### Available data
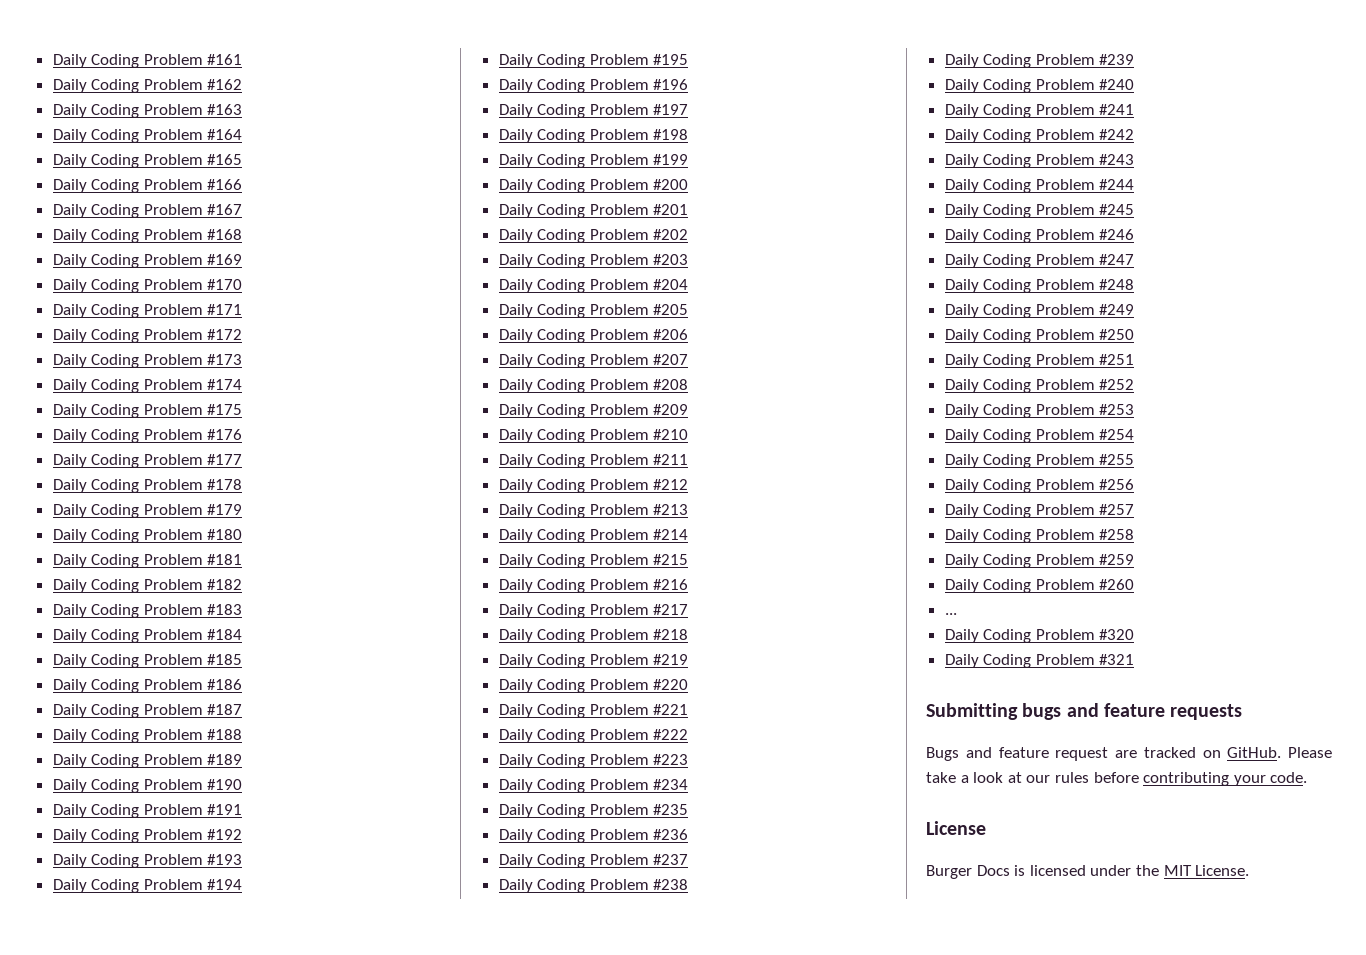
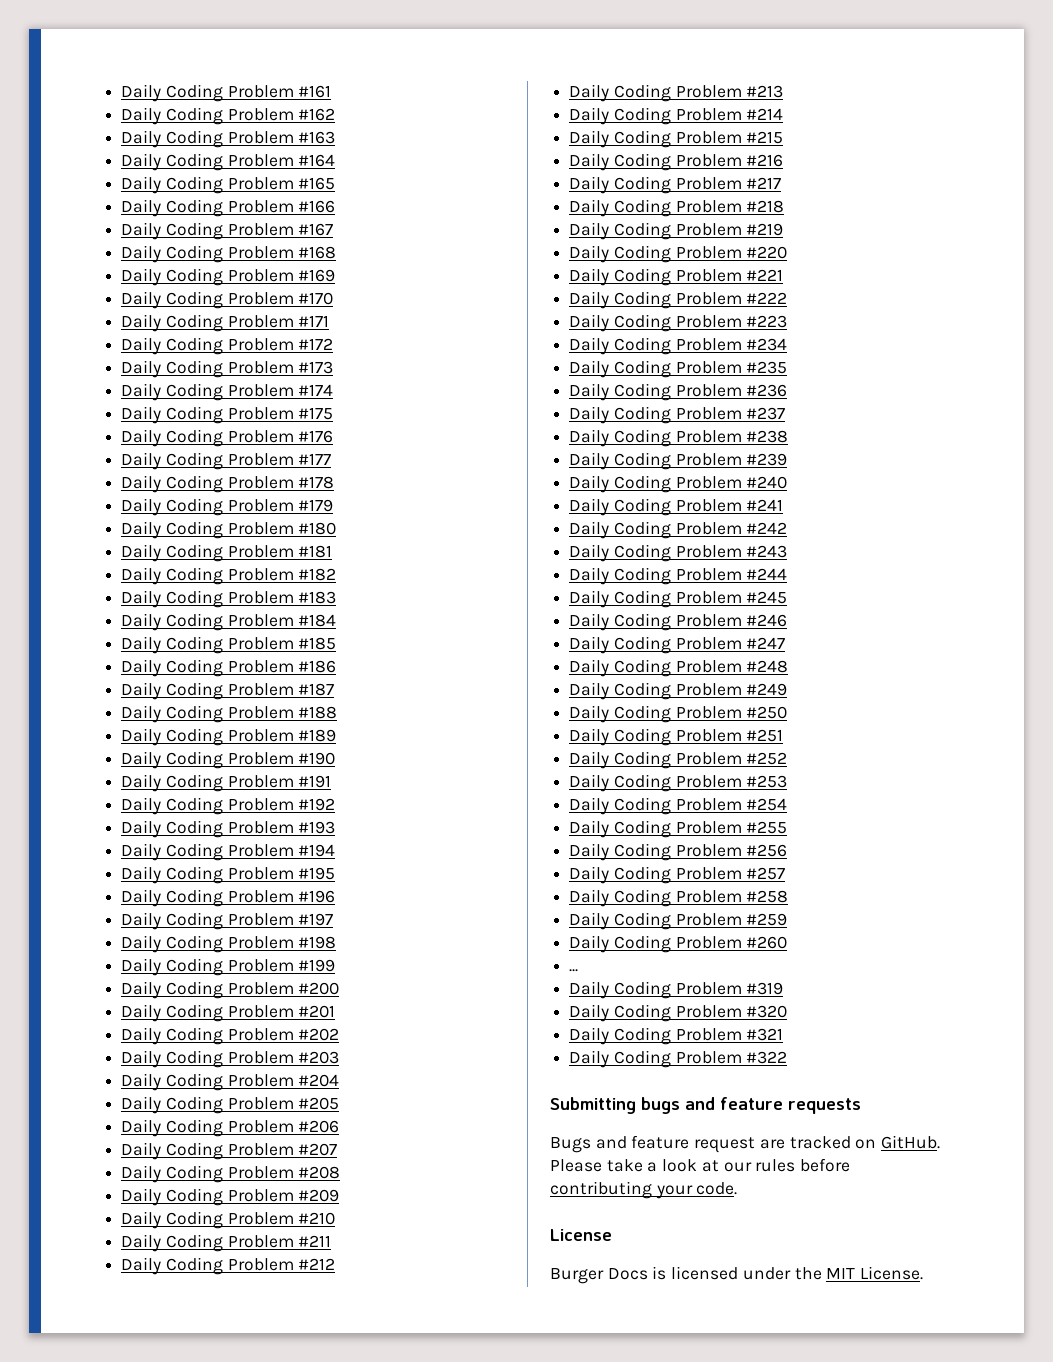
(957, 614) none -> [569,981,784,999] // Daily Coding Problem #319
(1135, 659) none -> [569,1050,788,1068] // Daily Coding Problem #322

---

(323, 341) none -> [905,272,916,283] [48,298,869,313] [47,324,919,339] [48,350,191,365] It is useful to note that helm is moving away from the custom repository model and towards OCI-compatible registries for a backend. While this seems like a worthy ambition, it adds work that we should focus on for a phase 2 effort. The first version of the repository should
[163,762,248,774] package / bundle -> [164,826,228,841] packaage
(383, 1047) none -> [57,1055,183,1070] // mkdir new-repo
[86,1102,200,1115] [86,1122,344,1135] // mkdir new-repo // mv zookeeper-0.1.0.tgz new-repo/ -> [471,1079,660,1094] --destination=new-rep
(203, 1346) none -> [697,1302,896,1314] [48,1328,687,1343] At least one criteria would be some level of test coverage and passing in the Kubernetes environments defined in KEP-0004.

...

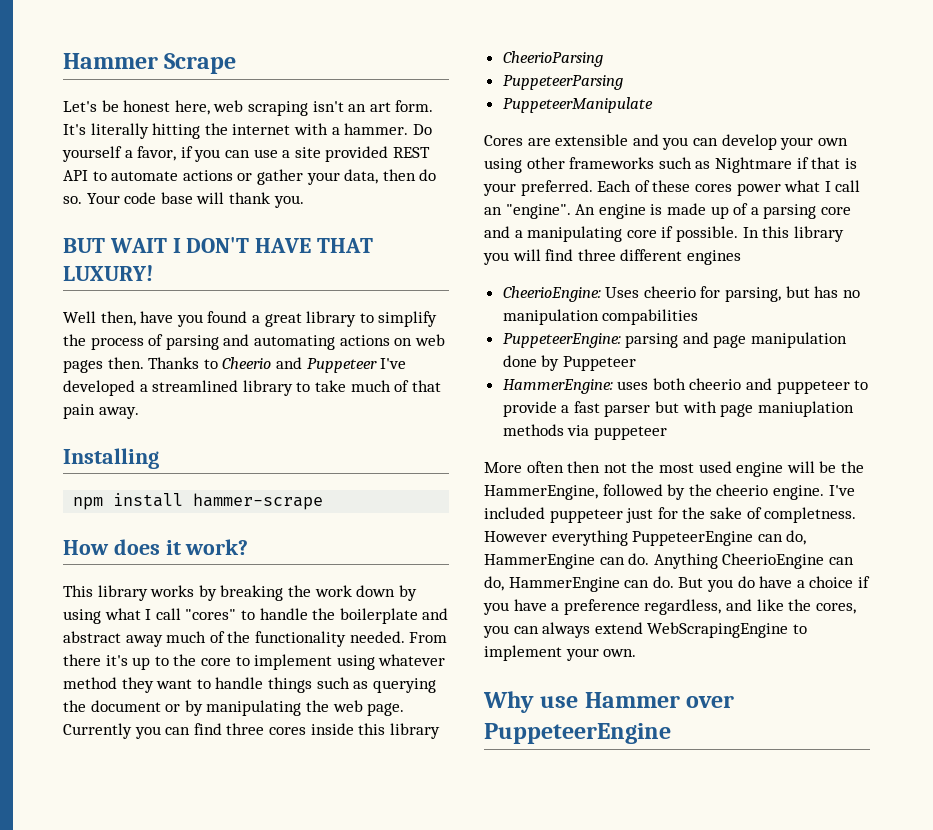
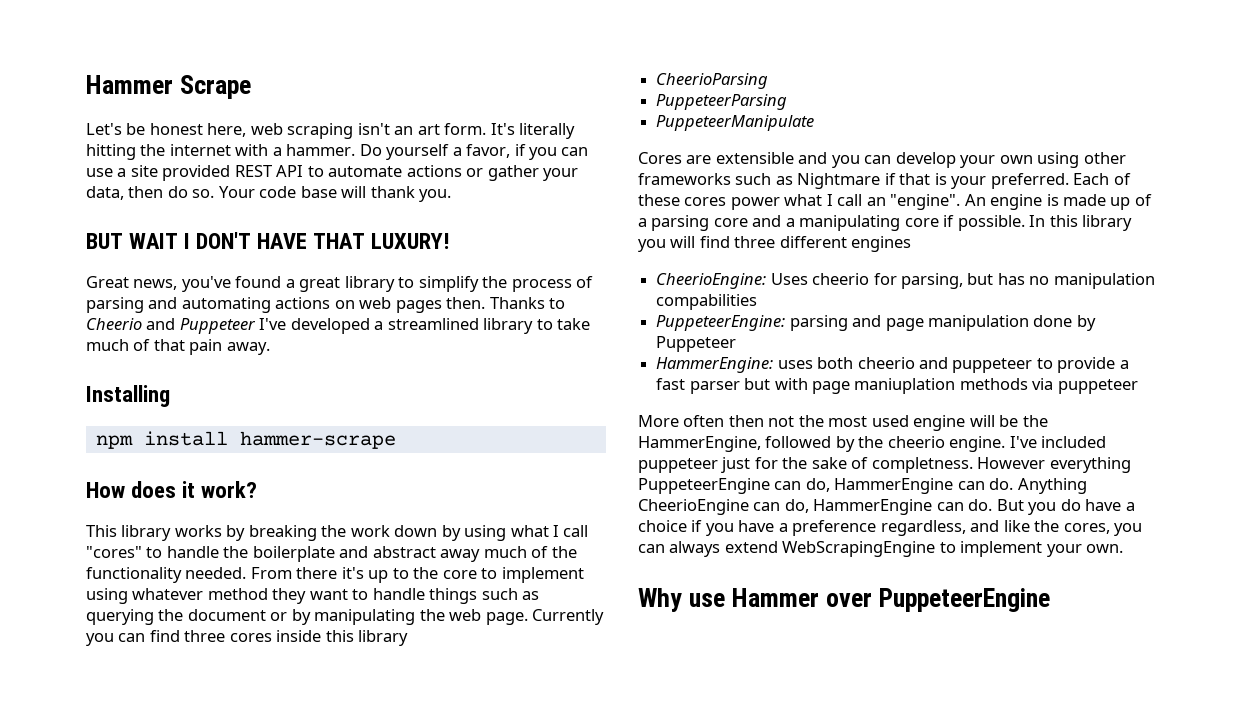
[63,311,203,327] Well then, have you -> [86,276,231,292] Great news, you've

### The task
In the entries above, count the lines that include "Daily" and write nothing but that number.

### Answer section
2